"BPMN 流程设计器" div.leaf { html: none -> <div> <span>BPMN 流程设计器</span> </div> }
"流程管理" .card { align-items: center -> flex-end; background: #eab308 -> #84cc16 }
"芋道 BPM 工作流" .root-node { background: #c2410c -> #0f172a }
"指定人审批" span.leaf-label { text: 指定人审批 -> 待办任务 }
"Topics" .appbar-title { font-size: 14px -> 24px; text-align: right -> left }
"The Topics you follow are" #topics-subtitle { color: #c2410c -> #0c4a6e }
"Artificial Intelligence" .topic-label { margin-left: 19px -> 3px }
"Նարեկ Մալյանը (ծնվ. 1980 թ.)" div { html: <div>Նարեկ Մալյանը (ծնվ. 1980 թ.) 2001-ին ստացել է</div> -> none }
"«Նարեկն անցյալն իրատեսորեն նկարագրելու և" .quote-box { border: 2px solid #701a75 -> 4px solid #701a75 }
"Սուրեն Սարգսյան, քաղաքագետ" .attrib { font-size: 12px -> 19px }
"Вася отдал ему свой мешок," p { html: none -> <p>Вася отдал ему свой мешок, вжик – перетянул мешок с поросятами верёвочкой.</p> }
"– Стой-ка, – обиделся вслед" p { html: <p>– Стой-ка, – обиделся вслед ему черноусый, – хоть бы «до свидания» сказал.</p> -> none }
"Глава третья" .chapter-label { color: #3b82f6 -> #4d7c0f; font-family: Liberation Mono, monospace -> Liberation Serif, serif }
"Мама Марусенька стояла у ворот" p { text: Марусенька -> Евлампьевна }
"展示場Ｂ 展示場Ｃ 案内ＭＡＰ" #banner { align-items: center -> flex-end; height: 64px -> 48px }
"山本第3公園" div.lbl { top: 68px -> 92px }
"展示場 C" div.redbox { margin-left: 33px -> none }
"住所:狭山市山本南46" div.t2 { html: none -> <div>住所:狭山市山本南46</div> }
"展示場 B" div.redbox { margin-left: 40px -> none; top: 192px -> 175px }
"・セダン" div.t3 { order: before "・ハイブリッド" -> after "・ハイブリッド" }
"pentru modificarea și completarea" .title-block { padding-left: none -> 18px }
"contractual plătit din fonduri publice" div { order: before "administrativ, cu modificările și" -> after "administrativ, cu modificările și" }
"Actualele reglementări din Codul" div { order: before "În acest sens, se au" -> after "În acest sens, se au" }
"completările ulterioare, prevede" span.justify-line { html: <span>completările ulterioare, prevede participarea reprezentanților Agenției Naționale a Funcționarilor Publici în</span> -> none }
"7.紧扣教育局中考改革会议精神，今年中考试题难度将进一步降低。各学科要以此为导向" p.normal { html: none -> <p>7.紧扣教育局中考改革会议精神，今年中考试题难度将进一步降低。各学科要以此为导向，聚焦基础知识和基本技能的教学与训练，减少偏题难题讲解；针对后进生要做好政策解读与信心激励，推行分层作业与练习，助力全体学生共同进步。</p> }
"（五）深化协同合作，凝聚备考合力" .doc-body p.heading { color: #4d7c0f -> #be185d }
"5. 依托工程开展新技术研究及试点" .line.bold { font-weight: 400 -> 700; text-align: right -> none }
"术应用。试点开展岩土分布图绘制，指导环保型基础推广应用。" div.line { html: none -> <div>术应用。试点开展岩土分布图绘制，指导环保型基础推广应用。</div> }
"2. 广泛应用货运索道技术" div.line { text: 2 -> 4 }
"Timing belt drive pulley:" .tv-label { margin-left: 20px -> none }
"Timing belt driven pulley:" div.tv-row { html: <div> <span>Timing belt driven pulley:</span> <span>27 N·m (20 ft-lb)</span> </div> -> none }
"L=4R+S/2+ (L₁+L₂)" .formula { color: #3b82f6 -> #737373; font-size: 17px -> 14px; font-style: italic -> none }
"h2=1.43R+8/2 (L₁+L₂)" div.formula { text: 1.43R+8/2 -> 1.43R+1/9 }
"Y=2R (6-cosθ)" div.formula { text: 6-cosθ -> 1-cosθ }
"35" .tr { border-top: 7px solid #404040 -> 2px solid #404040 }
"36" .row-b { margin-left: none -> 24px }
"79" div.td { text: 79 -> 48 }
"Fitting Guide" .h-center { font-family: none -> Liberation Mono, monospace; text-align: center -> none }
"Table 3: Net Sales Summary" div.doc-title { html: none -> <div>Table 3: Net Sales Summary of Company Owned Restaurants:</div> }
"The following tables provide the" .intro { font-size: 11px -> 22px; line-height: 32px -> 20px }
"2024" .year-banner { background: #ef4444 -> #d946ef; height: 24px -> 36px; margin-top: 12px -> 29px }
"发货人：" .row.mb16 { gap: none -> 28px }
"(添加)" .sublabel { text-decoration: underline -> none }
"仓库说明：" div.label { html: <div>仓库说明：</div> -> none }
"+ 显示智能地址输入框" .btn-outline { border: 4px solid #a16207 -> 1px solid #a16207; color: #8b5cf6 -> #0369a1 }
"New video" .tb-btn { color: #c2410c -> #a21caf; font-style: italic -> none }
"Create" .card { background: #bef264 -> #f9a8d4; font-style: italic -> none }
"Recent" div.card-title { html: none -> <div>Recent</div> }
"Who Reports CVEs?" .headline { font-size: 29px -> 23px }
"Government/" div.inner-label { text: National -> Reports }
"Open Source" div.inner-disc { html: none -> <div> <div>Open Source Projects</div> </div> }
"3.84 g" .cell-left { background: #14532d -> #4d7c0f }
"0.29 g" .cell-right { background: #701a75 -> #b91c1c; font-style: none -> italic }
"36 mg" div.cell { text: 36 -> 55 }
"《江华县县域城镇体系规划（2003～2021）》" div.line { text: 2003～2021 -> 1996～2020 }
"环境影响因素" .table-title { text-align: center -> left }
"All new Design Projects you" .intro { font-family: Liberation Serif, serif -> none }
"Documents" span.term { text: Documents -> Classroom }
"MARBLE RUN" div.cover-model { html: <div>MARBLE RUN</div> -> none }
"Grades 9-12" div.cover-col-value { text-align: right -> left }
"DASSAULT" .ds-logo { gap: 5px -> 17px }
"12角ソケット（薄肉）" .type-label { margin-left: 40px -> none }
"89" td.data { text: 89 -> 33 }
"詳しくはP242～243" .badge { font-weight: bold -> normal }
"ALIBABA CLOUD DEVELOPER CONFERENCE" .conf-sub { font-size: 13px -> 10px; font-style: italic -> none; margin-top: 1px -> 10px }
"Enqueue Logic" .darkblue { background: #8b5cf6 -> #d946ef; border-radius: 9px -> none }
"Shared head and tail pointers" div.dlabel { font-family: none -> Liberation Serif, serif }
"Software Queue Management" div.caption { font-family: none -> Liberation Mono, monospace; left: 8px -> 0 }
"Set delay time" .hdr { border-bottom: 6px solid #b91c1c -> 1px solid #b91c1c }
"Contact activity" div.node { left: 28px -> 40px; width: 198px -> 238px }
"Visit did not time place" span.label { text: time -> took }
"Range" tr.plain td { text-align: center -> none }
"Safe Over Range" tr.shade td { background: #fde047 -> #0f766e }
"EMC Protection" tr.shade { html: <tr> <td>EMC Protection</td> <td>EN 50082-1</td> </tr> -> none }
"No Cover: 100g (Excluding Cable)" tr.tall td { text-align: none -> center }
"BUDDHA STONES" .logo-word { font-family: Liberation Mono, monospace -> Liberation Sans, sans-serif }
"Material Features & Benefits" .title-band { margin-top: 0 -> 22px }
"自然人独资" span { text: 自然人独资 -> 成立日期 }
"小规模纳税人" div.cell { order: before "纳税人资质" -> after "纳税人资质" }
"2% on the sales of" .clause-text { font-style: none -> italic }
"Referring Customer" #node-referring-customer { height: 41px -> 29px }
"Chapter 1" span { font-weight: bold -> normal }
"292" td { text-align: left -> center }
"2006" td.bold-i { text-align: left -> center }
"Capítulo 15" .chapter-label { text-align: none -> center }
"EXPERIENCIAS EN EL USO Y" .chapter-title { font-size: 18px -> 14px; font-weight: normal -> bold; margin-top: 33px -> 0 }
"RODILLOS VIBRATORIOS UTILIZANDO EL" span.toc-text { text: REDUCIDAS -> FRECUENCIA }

Task = Give the number of lines in the listing above that contain "node", and nothing else.

Exercise output = 3